**Work to complete:** Output all of the entries exactly as written.

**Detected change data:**
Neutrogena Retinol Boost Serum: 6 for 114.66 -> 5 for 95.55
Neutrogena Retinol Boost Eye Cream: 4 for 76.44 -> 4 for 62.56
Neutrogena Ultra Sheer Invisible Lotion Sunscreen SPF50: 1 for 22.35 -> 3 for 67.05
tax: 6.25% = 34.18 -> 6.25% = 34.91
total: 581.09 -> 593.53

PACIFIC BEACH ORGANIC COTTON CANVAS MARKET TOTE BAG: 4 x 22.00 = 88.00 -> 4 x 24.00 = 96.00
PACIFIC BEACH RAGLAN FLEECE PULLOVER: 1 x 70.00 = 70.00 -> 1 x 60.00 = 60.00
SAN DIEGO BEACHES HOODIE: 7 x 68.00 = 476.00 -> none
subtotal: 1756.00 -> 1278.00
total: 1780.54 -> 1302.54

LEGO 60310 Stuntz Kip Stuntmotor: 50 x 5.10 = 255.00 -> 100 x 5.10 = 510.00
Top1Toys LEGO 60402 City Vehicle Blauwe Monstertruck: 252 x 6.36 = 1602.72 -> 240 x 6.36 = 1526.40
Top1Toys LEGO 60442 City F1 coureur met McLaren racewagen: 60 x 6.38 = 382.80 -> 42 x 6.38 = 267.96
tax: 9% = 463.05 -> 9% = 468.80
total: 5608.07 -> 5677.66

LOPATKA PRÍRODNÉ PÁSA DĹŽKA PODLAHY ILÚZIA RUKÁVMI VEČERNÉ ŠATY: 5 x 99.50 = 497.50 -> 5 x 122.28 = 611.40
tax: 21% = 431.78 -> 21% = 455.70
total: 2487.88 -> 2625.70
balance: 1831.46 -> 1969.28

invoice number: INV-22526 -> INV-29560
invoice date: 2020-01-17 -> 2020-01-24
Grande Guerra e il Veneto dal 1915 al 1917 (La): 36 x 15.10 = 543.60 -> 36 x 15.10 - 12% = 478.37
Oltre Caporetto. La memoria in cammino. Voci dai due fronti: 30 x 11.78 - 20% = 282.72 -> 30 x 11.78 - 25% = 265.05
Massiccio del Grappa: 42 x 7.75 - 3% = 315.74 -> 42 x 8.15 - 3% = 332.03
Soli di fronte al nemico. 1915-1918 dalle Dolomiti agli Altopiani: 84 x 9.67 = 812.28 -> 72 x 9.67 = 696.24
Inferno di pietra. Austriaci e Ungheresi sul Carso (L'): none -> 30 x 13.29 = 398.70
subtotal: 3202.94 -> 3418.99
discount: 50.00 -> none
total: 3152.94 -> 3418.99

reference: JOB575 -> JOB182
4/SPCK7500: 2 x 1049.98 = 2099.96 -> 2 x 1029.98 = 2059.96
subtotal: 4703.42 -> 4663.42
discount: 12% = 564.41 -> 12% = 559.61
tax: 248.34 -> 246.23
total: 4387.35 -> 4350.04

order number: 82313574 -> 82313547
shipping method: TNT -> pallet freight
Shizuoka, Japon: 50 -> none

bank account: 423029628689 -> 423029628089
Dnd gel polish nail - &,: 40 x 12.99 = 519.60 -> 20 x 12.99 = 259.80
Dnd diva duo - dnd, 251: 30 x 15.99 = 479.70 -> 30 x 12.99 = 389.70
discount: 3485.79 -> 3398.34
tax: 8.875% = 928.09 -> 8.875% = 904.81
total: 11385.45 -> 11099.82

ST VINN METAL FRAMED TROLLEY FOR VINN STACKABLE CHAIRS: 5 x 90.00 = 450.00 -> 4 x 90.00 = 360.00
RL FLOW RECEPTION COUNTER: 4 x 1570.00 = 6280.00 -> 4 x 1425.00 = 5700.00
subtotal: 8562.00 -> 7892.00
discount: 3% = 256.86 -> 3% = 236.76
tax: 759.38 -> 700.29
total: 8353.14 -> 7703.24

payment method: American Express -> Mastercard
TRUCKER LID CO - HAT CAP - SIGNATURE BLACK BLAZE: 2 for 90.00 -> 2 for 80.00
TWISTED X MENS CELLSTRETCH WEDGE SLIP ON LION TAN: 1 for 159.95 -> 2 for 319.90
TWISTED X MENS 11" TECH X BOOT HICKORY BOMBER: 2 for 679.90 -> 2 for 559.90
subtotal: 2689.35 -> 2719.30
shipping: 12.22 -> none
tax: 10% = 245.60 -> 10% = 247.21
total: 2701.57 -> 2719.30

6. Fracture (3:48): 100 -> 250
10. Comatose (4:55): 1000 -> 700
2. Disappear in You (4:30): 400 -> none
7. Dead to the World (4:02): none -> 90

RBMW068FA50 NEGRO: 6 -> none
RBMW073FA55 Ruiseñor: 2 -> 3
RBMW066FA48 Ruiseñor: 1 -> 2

**Written solution:**
Neutrogena Retinol Boost Serum: 6 for 114.66 -> 5 for 95.55
Neutrogena Retinol Boost Eye Cream: 4 for 76.44 -> 4 for 62.56
Neutrogena Ultra Sheer Invisible Lotion Sunscreen SPF50: 1 for 22.35 -> 3 for 67.05
tax: 6.25% = 34.18 -> 6.25% = 34.91
total: 581.09 -> 593.53

PACIFIC BEACH ORGANIC COTTON CANVAS MARKET TOTE BAG: 4 x 22.00 = 88.00 -> 4 x 24.00 = 96.00
PACIFIC BEACH RAGLAN FLEECE PULLOVER: 1 x 70.00 = 70.00 -> 1 x 60.00 = 60.00
SAN DIEGO BEACHES HOODIE: 7 x 68.00 = 476.00 -> none
subtotal: 1756.00 -> 1278.00
total: 1780.54 -> 1302.54

LEGO 60310 Stuntz Kip Stuntmotor: 50 x 5.10 = 255.00 -> 100 x 5.10 = 510.00
Top1Toys LEGO 60402 City Vehicle Blauwe Monstertruck: 252 x 6.36 = 1602.72 -> 240 x 6.36 = 1526.40
Top1Toys LEGO 60442 City F1 coureur met McLaren racewagen: 60 x 6.38 = 382.80 -> 42 x 6.38 = 267.96
tax: 9% = 463.05 -> 9% = 468.80
total: 5608.07 -> 5677.66

LOPATKA PRÍRODNÉ PÁSA DĹŽKA PODLAHY ILÚZIA RUKÁVMI VEČERNÉ ŠATY: 5 x 99.50 = 497.50 -> 5 x 122.28 = 611.40
tax: 21% = 431.78 -> 21% = 455.70
total: 2487.88 -> 2625.70
balance: 1831.46 -> 1969.28

invoice number: INV-22526 -> INV-29560
invoice date: 2020-01-17 -> 2020-01-24
Grande Guerra e il Veneto dal 1915 al 1917 (La): 36 x 15.10 = 543.60 -> 36 x 15.10 - 12% = 478.37
Oltre Caporetto. La memoria in cammino. Voci dai due fronti: 30 x 11.78 - 20% = 282.72 -> 30 x 11.78 - 25% = 265.05
Massiccio del Grappa: 42 x 7.75 - 3% = 315.74 -> 42 x 8.15 - 3% = 332.03
Soli di fronte al nemico. 1915-1918 dalle Dolomiti agli Altopiani: 84 x 9.67 = 812.28 -> 72 x 9.67 = 696.24
Inferno di pietra. Austriaci e Ungheresi sul Carso (L'): none -> 30 x 13.29 = 398.70
subtotal: 3202.94 -> 3418.99
discount: 50.00 -> none
total: 3152.94 -> 3418.99

reference: JOB575 -> JOB182
4/SPCK7500: 2 x 1049.98 = 2099.96 -> 2 x 1029.98 = 2059.96
subtotal: 4703.42 -> 4663.42
discount: 12% = 564.41 -> 12% = 559.61
tax: 248.34 -> 246.23
total: 4387.35 -> 4350.04

order number: 82313574 -> 82313547
shipping method: TNT -> pallet freight
Shizuoka, Japon: 50 -> none

bank account: 423029628689 -> 423029628089
Dnd gel polish nail - &,: 40 x 12.99 = 519.60 -> 20 x 12.99 = 259.80
Dnd diva duo - dnd, 251: 30 x 15.99 = 479.70 -> 30 x 12.99 = 389.70
discount: 3485.79 -> 3398.34
tax: 8.875% = 928.09 -> 8.875% = 904.81
total: 11385.45 -> 11099.82

ST VINN METAL FRAMED TROLLEY FOR VINN STACKABLE CHAIRS: 5 x 90.00 = 450.00 -> 4 x 90.00 = 360.00
RL FLOW RECEPTION COUNTER: 4 x 1570.00 = 6280.00 -> 4 x 1425.00 = 5700.00
subtotal: 8562.00 -> 7892.00
discount: 3% = 256.86 -> 3% = 236.76
tax: 759.38 -> 700.29
total: 8353.14 -> 7703.24

payment method: American Express -> Mastercard
TRUCKER LID CO - HAT CAP - SIGNATURE BLACK BLAZE: 2 for 90.00 -> 2 for 80.00
TWISTED X MENS CELLSTRETCH WEDGE SLIP ON LION TAN: 1 for 159.95 -> 2 for 319.90
TWISTED X MENS 11" TECH X BOOT HICKORY BOMBER: 2 for 679.90 -> 2 for 559.90
subtotal: 2689.35 -> 2719.30
shipping: 12.22 -> none
tax: 10% = 245.60 -> 10% = 247.21
total: 2701.57 -> 2719.30

6. Fracture (3:48): 100 -> 250
10. Comatose (4:55): 1000 -> 700
2. Disappear in You (4:30): 400 -> none
7. Dead to the World (4:02): none -> 90

RBMW068FA50 NEGRO: 6 -> none
RBMW073FA55 Ruiseñor: 2 -> 3
RBMW066FA48 Ruiseñor: 1 -> 2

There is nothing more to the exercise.